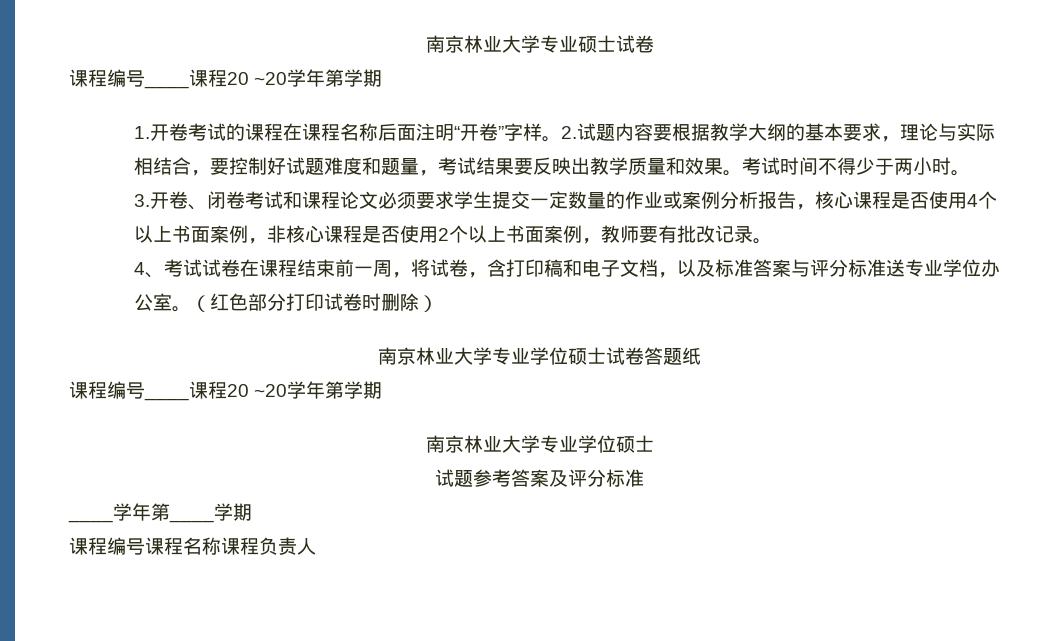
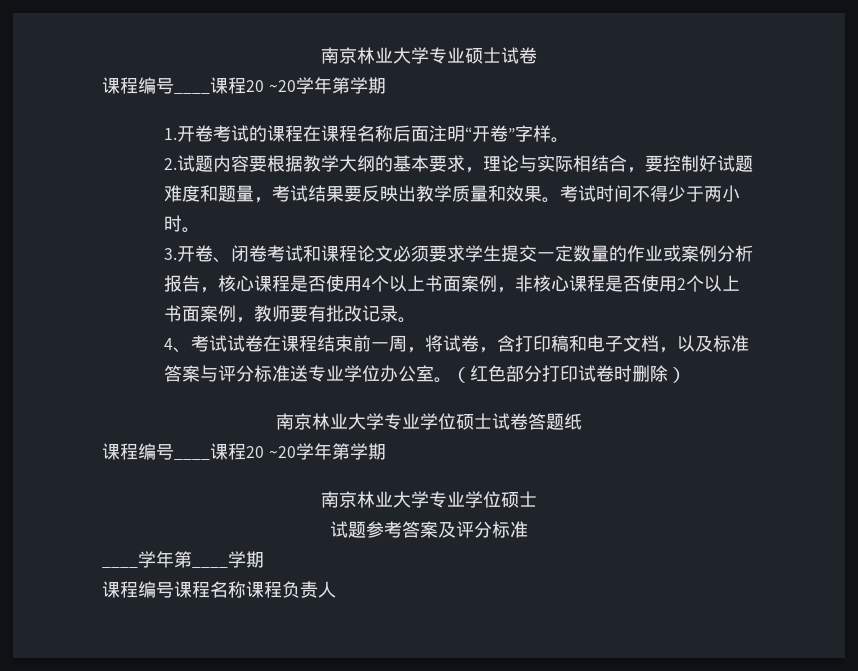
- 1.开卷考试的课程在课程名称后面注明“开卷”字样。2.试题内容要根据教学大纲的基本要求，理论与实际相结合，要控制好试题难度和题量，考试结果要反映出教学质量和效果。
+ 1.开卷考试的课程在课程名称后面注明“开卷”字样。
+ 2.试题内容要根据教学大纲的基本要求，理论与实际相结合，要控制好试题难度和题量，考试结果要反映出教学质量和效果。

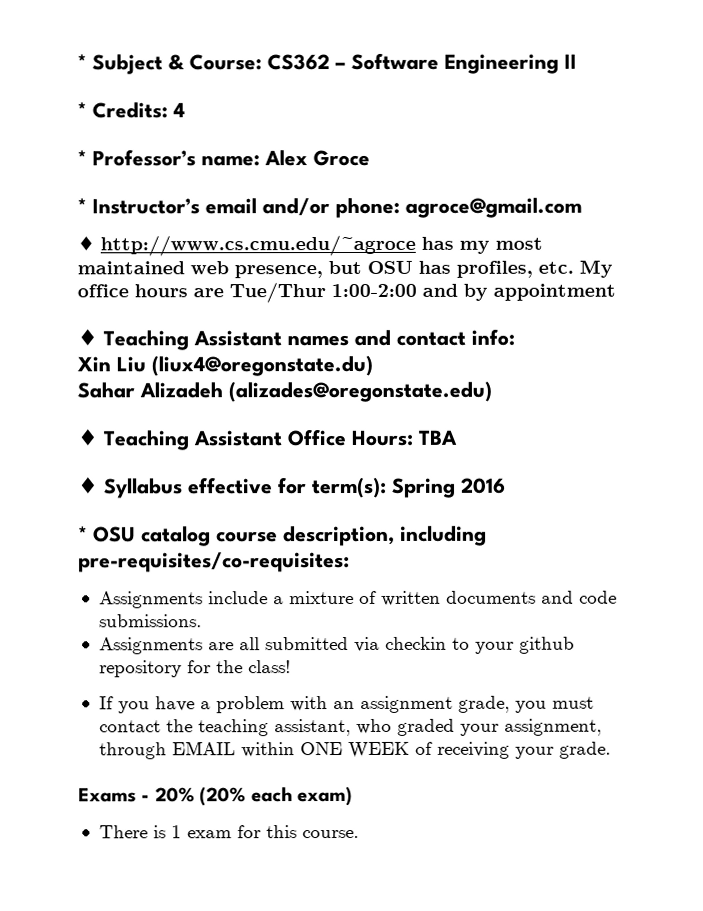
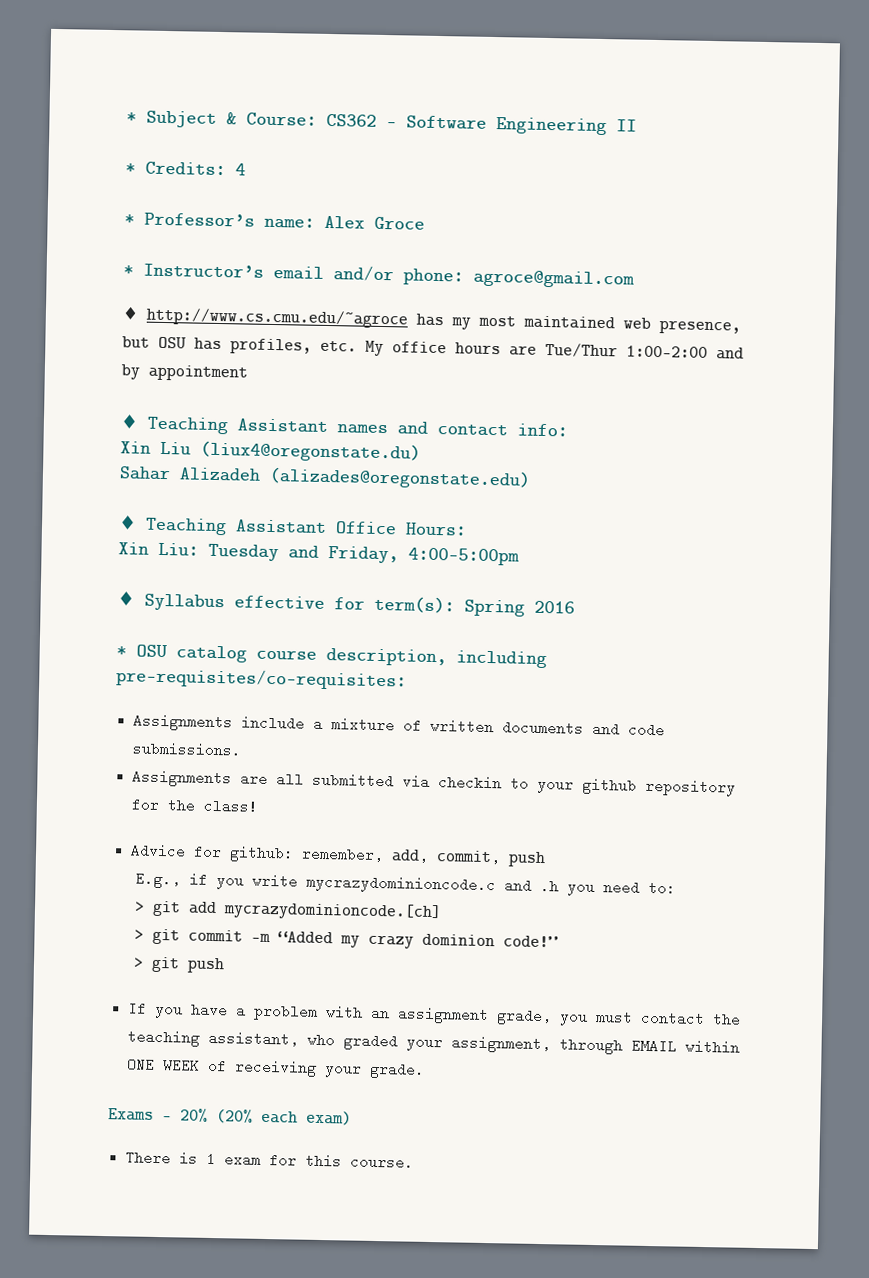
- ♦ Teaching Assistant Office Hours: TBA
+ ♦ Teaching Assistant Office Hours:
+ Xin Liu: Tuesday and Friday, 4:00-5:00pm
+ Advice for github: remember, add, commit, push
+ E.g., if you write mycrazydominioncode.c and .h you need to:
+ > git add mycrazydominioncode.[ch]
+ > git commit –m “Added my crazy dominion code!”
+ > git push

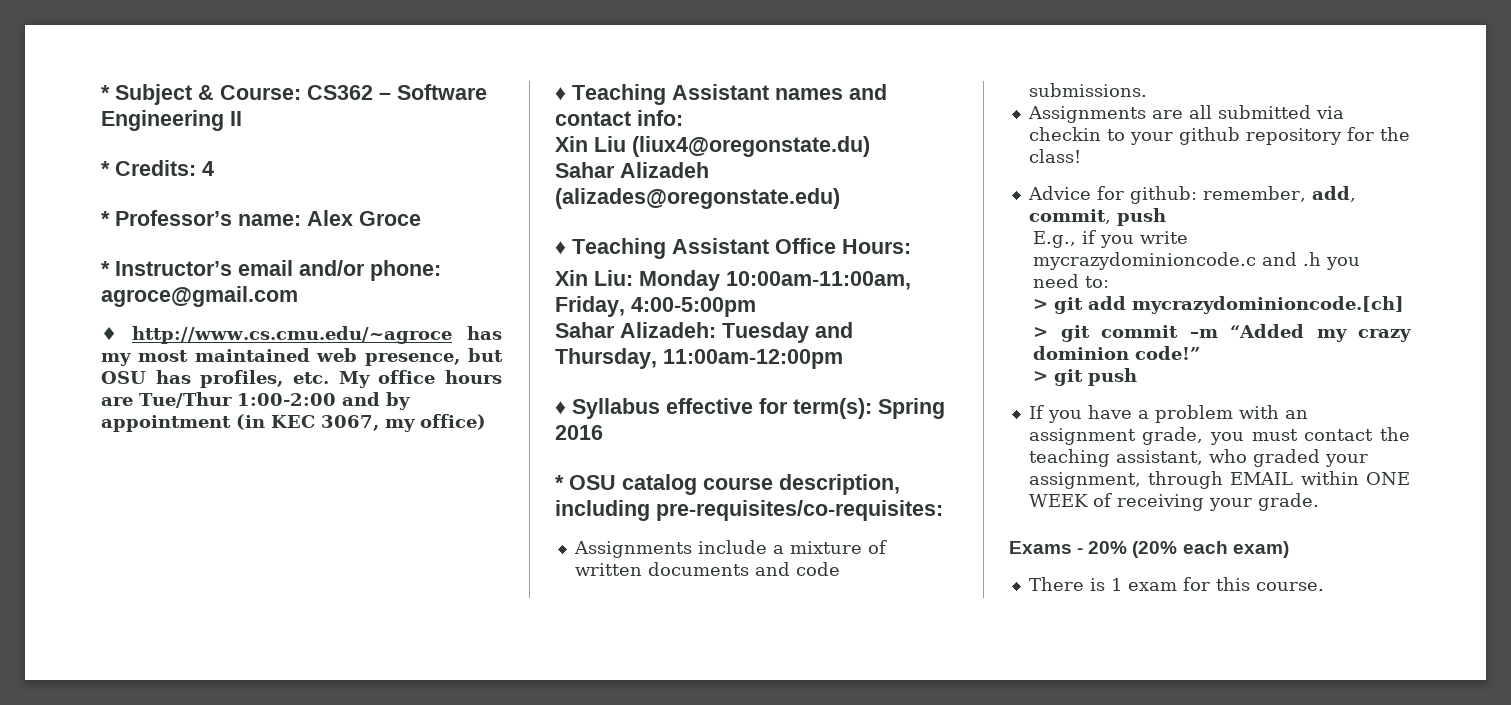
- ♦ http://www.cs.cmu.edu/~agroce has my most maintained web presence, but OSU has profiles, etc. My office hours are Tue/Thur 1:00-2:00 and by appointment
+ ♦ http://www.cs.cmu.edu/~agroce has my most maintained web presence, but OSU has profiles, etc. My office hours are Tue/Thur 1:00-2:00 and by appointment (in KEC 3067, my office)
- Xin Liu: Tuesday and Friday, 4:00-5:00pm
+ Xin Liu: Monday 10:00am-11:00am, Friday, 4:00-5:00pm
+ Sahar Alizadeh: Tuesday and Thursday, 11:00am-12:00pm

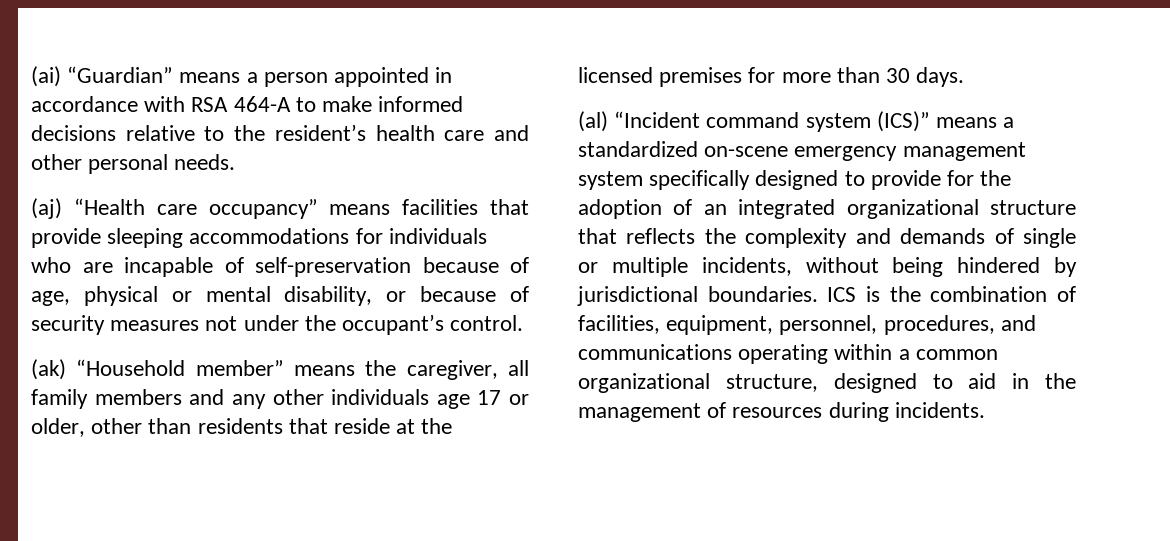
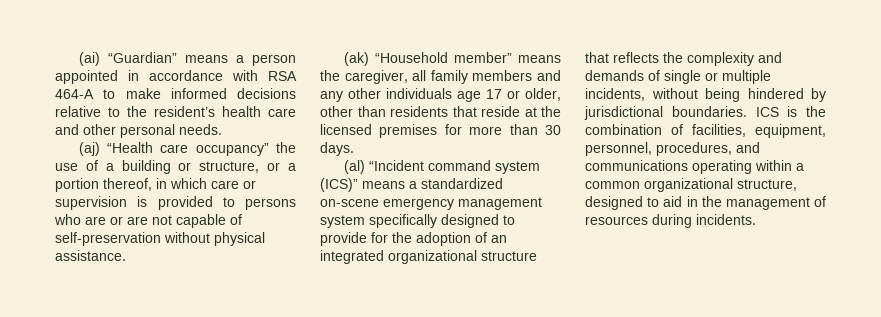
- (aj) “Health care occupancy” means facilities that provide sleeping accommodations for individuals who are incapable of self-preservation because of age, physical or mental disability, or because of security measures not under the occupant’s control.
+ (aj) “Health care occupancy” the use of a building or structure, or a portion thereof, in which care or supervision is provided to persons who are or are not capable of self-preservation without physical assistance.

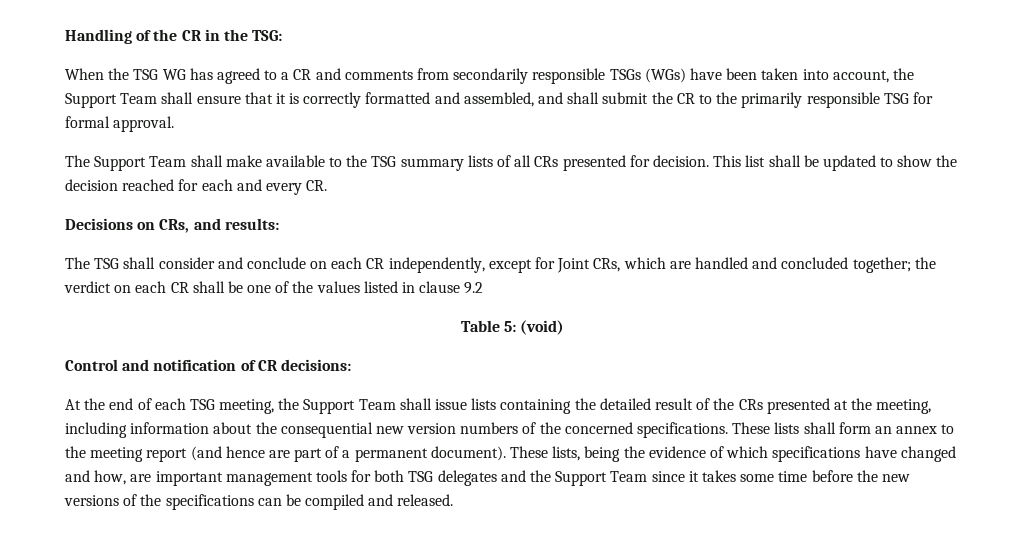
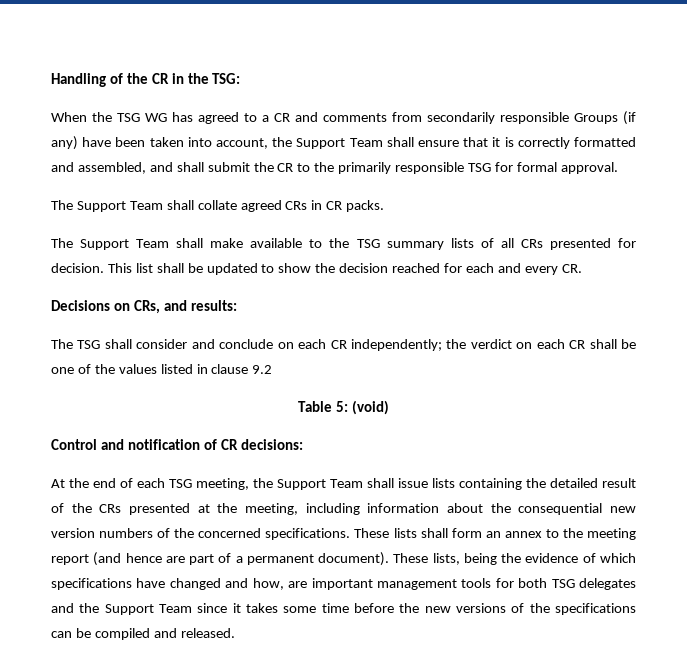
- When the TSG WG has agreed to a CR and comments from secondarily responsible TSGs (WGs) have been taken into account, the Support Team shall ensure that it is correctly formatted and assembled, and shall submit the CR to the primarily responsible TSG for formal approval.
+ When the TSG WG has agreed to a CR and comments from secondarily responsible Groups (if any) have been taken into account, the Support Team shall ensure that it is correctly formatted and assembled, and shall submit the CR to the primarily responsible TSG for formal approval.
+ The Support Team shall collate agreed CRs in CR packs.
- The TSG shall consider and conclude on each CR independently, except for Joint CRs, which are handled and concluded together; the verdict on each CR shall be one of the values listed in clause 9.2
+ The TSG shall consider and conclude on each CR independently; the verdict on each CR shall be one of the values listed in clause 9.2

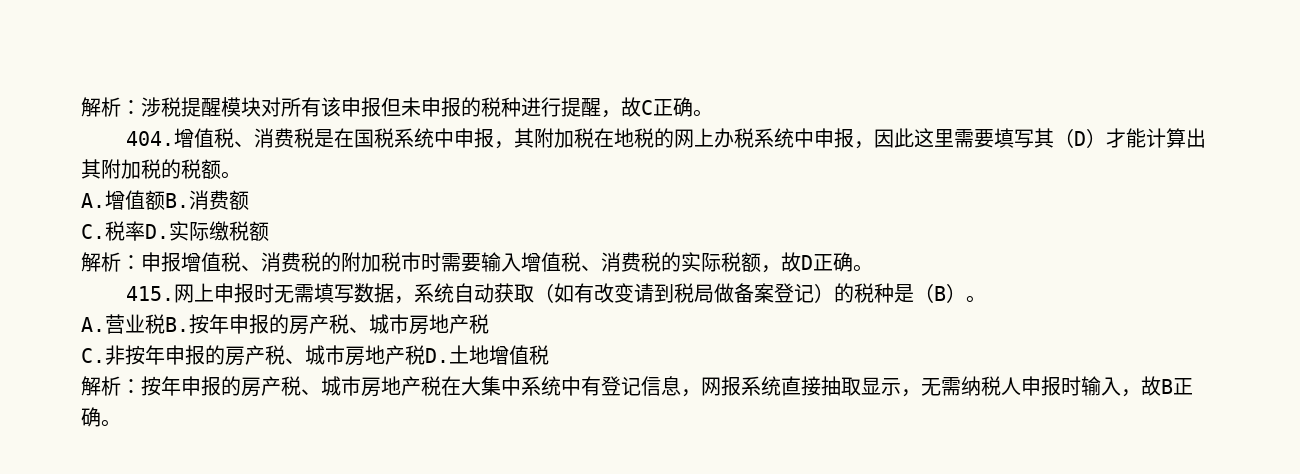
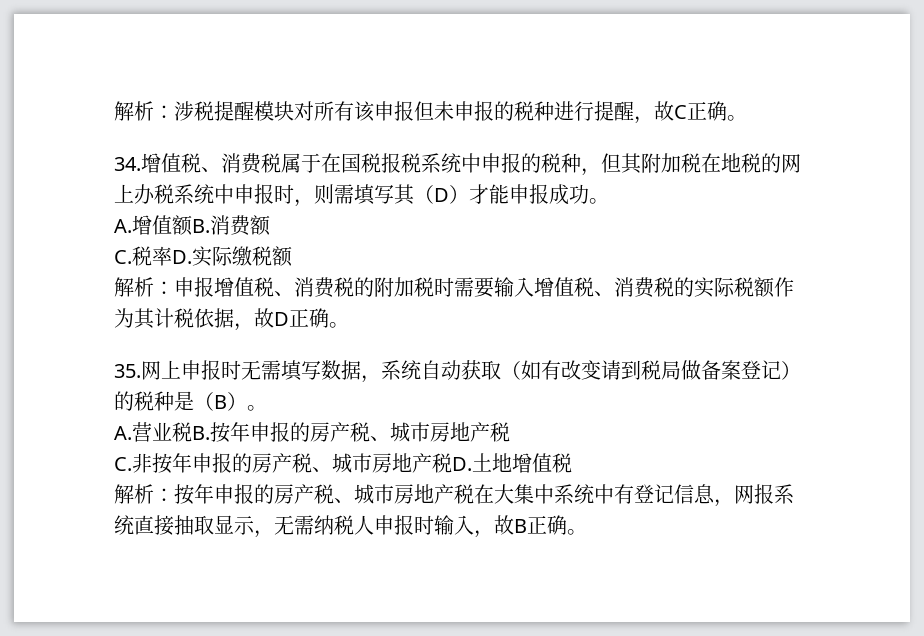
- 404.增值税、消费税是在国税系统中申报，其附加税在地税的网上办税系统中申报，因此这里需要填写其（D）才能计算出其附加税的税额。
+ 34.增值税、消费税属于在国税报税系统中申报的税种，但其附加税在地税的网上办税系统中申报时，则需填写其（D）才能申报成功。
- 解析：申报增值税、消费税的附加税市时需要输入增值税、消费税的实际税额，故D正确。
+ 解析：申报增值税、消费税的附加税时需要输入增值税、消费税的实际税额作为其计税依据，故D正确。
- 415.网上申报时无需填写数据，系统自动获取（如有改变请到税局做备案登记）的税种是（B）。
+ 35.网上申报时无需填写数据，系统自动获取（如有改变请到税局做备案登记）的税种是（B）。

#####

» **Task to complete**:
Beginning with the line above that has "10:00am-11:00am, Friday, 4:00-5:00pm" and going on through the line that has "secondarily responsible Groups", retype every line exactly and add nothing else; drop the pictures.

» **Problem solution**:
+ Xin Liu: Monday 10:00am-11:00am, Friday, 4:00-5:00pm
+ Sahar Alizadeh: Tuesday and Thursday, 11:00am-12:00pm

- (aj) “Health care occupancy” means facilities that provide sleeping accommodations for individuals who are incapable of self-preservation because of age, physical or mental disability, or because of security measures not under the occupant’s control.
+ (aj) “Health care occupancy” the use of a building or structure, or a portion thereof, in which care or supervision is provided to persons who are or are not capable of self-preservation without physical assistance.

- When the TSG WG has agreed to a CR and comments from secondarily responsible TSGs (WGs) have been taken into account, the Support Team shall ensure that it is correctly formatted and assembled, and shall submit the CR to the primarily responsible TSG for formal approval.
+ When the TSG WG has agreed to a CR and comments from secondarily responsible Groups (if any) have been taken into account, the Support Team shall ensure that it is correctly formatted and assembled, and shall submit the CR to the primarily responsible TSG for formal approval.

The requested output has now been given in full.